Version difference data
╔══
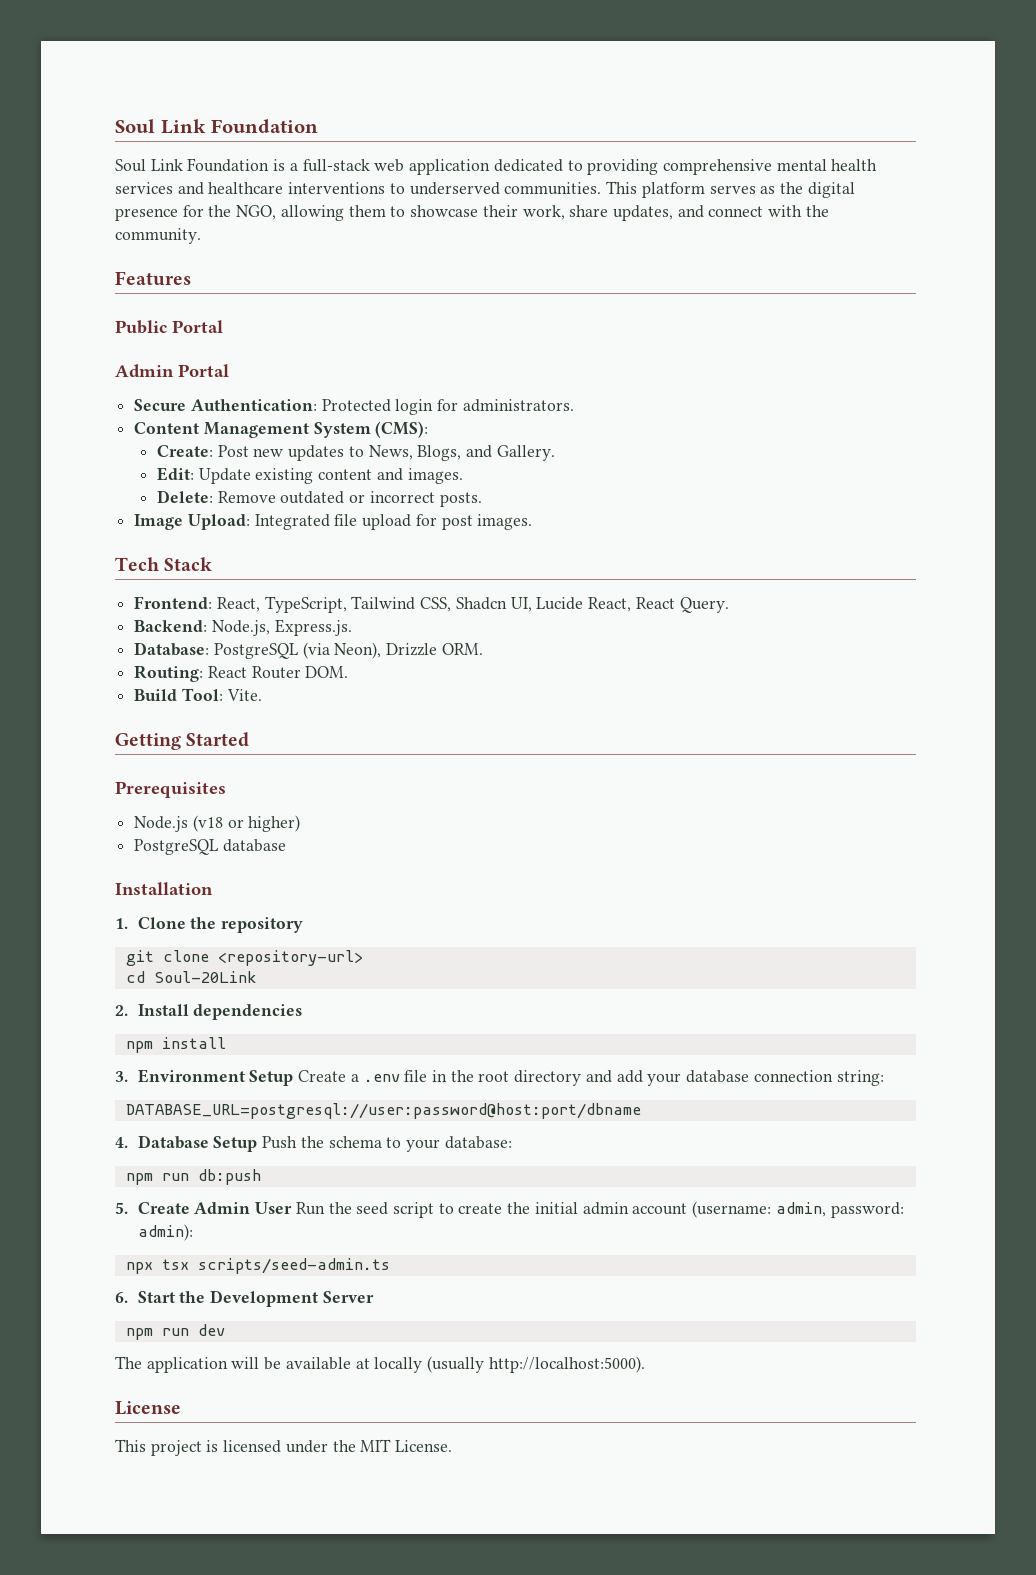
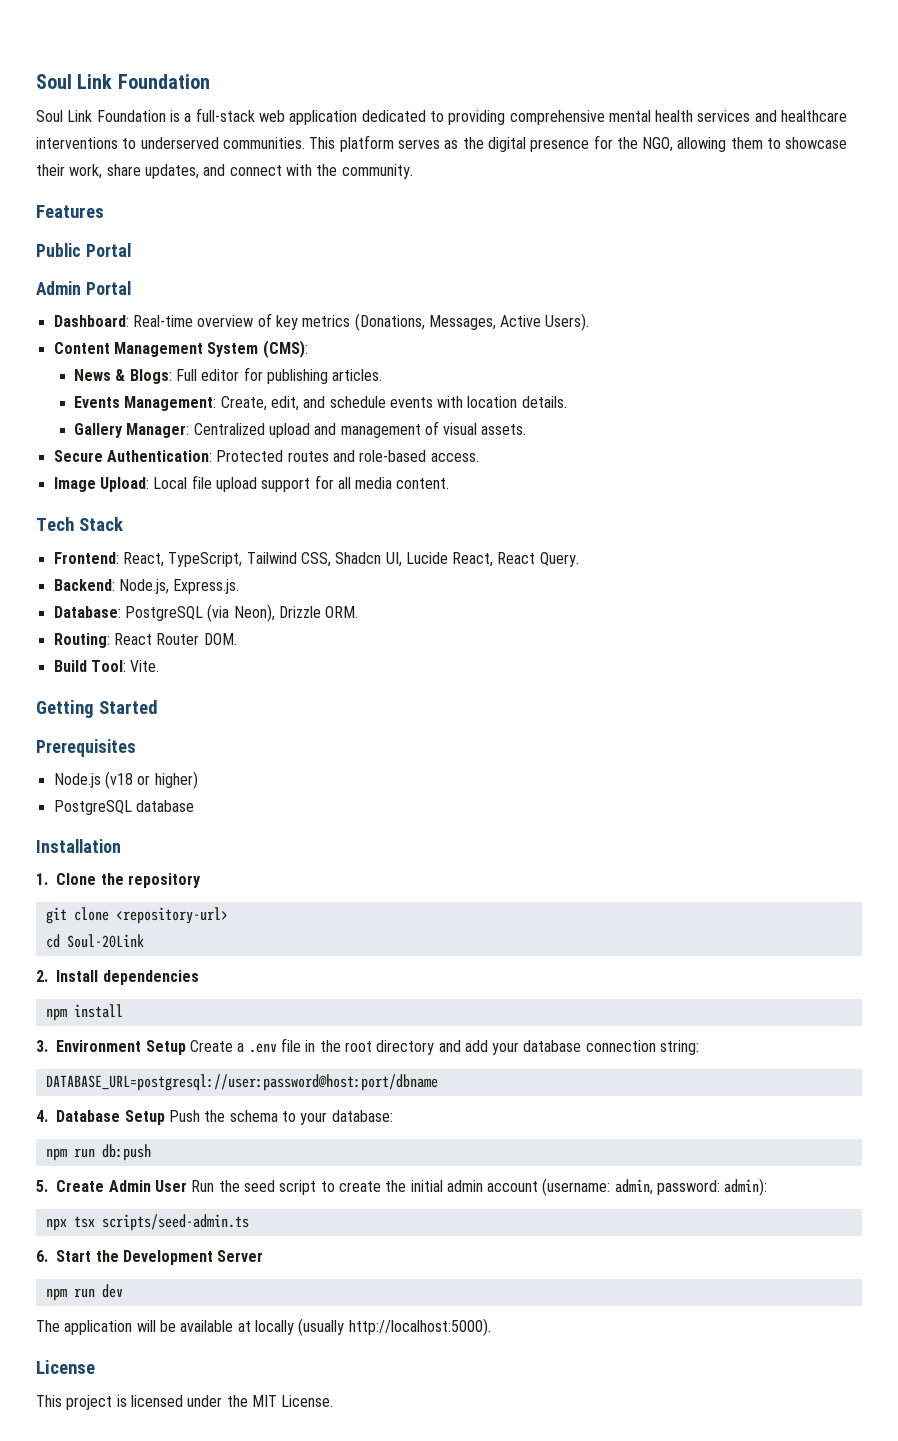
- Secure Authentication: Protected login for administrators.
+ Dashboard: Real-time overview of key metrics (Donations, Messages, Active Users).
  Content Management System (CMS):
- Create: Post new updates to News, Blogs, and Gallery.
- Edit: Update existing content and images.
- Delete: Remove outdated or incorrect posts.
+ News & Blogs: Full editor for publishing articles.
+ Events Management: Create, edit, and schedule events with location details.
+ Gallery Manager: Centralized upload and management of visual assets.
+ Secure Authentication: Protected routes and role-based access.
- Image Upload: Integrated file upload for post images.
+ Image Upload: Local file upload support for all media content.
╚══
╔══
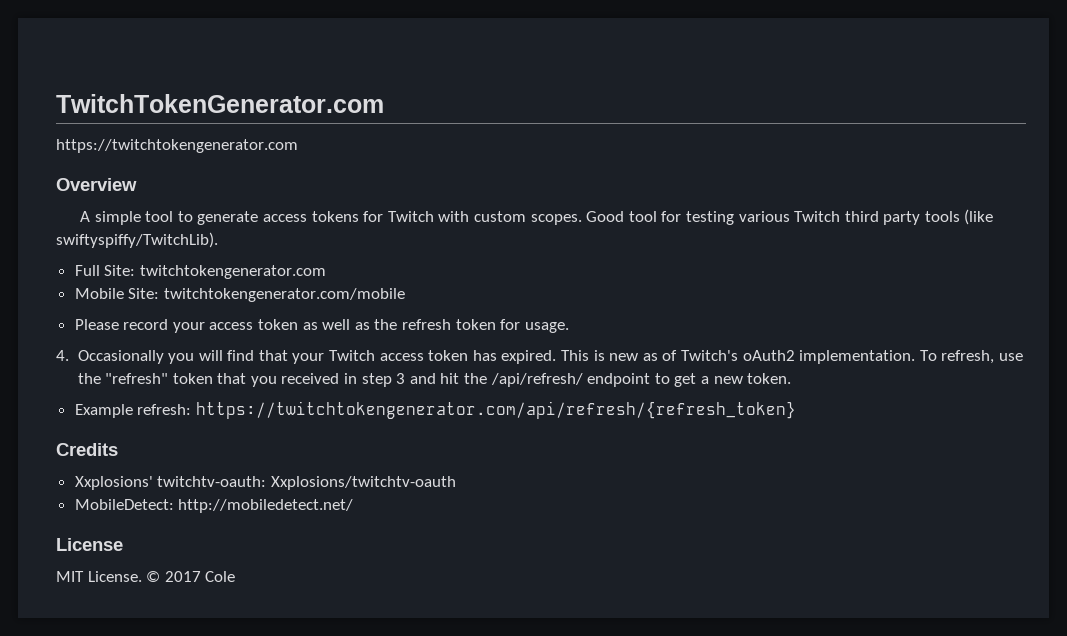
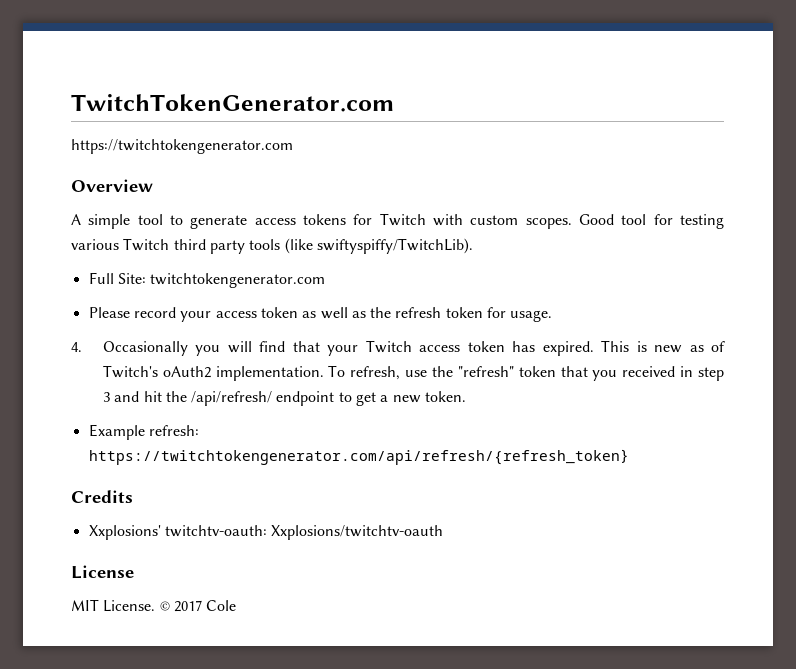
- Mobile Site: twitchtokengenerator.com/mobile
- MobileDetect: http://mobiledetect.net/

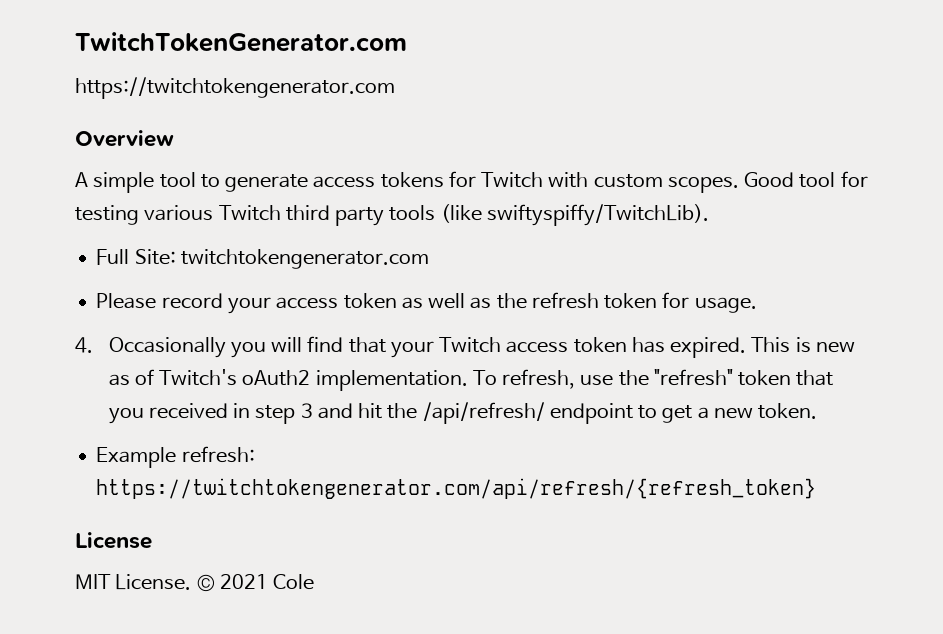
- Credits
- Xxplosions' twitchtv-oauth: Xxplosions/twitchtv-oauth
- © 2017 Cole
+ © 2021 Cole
╚══
╔══
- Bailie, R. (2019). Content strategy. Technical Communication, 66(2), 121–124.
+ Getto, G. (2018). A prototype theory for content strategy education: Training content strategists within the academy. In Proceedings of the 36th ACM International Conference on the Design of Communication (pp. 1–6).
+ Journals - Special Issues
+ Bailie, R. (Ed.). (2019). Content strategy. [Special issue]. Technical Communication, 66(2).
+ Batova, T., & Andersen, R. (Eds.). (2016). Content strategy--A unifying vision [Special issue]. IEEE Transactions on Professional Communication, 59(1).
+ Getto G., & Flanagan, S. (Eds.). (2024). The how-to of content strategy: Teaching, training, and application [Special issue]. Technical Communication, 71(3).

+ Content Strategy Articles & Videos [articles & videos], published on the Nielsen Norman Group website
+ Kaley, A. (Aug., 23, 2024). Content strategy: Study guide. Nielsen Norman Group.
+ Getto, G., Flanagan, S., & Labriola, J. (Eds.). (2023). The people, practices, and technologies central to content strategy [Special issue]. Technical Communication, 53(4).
╚══
* **WHAT NEEDS TO BE DONE**
Return every line in the records that includes the string "images".

* **RESPONSE**
- Edit: Update existing content and images.
- Image Upload: Integrated file upload for post images.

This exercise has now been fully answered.